# Ticket Cancellations



## dan72 (Apr 7, 2008)

Well, the EB trip I was hoping to take this September won't be happening. Needless to say, I am quite disappointed. I made reservations back in January so I could get in the lowest bucket, but I have not picked up or printed the tickets.

I'll probably be going out and canceling the trip in the next few days online. Will they also deduct the points they gave me for the purchase? I can understand if they do to prevent abuse, but was just curious how they handle it. Thanks!

Dan


----------



## yarrow (Apr 7, 2008)

if chase gave you points they will deduct them when they credit the amount back to your chase account. amtrak wouldn't have given you points until after you travelled. too bad about your trip


----------



## the_traveler (Apr 7, 2008)

If you paid by a point/mile earning credit card, it is treated just like any other return. Your points/miles earned from the purchase will be deducted from your account. (If you spend $30 at Sears or Macy's, and then return the item, the credit card company will deduct the 30 points/miles they issued you for the purchase.)

Amtrak does not give you AGR points for traveling *until after traveling*!

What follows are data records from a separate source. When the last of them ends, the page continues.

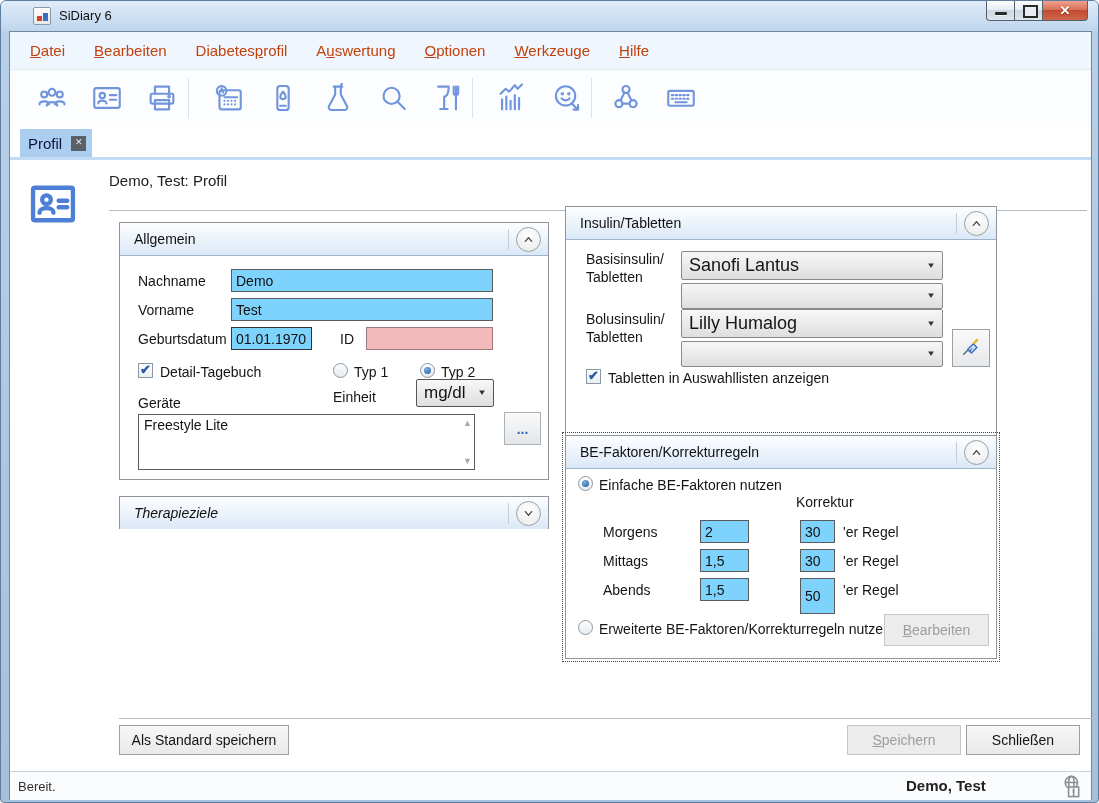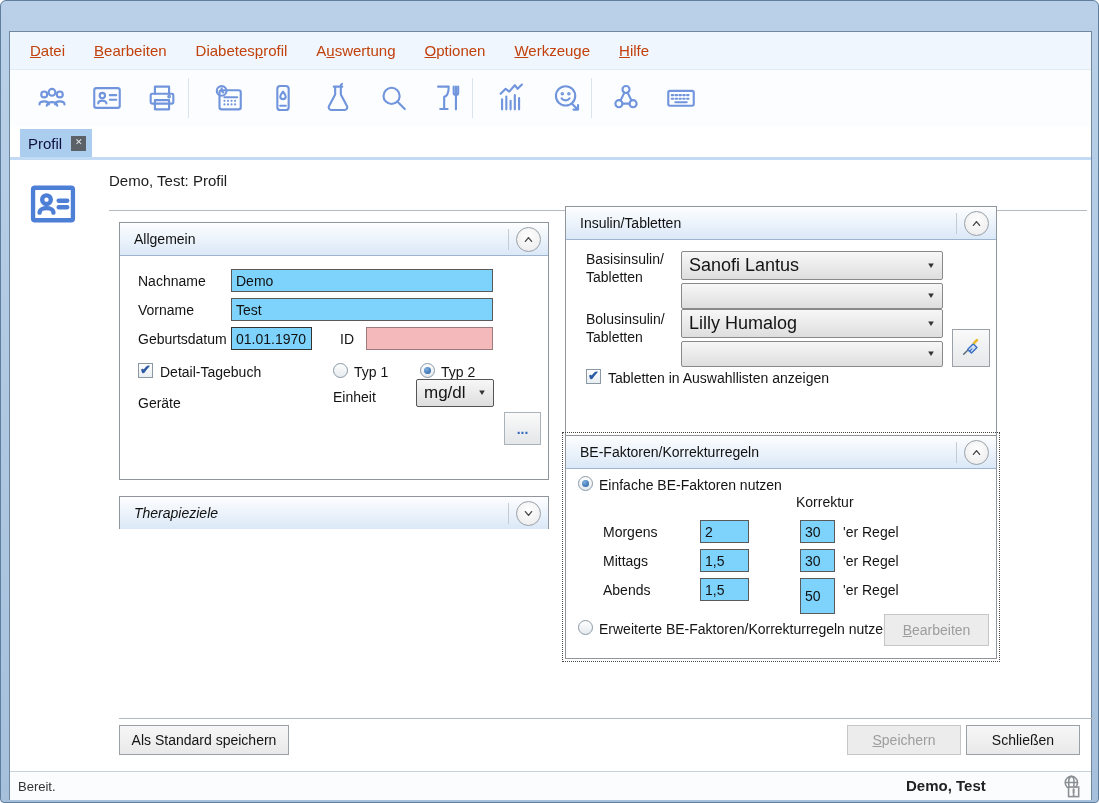--- a/index.html
+++ b/index.html
@@ -87,20 +87,27 @@
   
   .statusbar { position:absolute; left:0; top:739px; right:0; height:29px; background:#fbfcfe; border-top:1px solid #c9d1d9; }
   .status-left { position:absolute; left:8px; top:7px; font-size:13px; color:#333; }
   .status-user { position:absolute; left:896px; top:5px; font-size:15px; font-weight:bold; color:#222; }
   .status-ico { position:absolute; left:1049px; top:1px; }
 </style>
 </head>
 <body>
 
 <div class="frame">
+  <div class="titlebar">
+    <span class="app-icon"></span>
+    <span class="win-title">SiDiary 6</span>
+    <span class="winbtn btn-min"></span>
+    <span class="winbtn btn-max"></span>
+    <span class="winbtn btn-close"></span>
+  </div>
 
   <div class="client">
 
     <div class="menubar">
       <span class="menu-item"><span></span><span class="accel">D</span><span>atei</span></span>
       <span class="menu-item"><span></span><span class="accel">B</span><span>earbeiten</span></span>
       <span class="menu-item"><span>Diabetes</span><span class="accel">p</span><span>rofil</span></span>
       <span class="menu-item"><span>A</span><span class="accel">u</span><span>swertung</span></span>
       <span class="menu-item"><span></span><span class="accel">O</span><span>ptionen</span></span>
       <span class="menu-item"><span></span><span class="accel">W</span><span>erkzeuge</span></span>
@@ -220,20 +227,25 @@
       <span class="flabel" style="left:40px; top:141px;">Detail-Tagebuch</span>
       <span class="radio" style="left:213px; top:140px;"></span>
       <span class="flabel" style="left:234px; top:141px;">Typ 1</span>
       <span class="radio sel" style="left:300px; top:140px;"></span>
       <span class="flabel" style="left:321px; top:141px;">Typ 2</span>
       <span class="flabel" style="left:213px; top:166px;">Einheit</span>
       <span class="combo big" style="left:296px; top:156px; width:78px; height:28px; border-color:#555;">
           <span class="cval" style="font-size:17px">mg/dl</span>
         </span>
       <span class="flabel" style="left:18px; top:172px;">Geräte</span>
+      <div class="listbox" style="left:18px; top:191px; width:337px; height:56px;">
+        <div class="list-item">Freestyle Lite</div>
+        <span class="lb-up"></span>
+        <span class="lb-dn"></span>
+      </div>
       <button class="pbtn dots-btn" style="left:384px; top:189px; width:37px; height:33px;">...</button>
     </div>
 
     <div class="gbox" style="left:109px; top:464px; width:430px; height:33px;">
       <div class="ghead" style="height:32px; border-bottom:none;font-style:italic;">
         <span class="ghead-title">Therapieziele</span>
         <span class="ghead-sep" style="left:388px"></span>
         <span class="collapse-btn" style="left:396px">
             <svg viewBox="0 0 24 24">
               <path d="M7,9 l5,6 5-6"></path>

Sorry you missed out on the trip - it's happened to me a few times.


----------



## dan72 (Apr 7, 2008)

Yarrow, Traveler

Thanks for your responses. And yes, my question was geared towards what Chase would do with the points. Oh well, another time will present itself to head out on the EB. I just may have to do that point purchase option to hustle it along. 

Dan


----------



## sechs (Apr 8, 2008)

I've found Chase to be a little slow on the draw on deducting the bonus Amtrak-purchase points after a cancellation. You'll have to keep your eye on it.


----------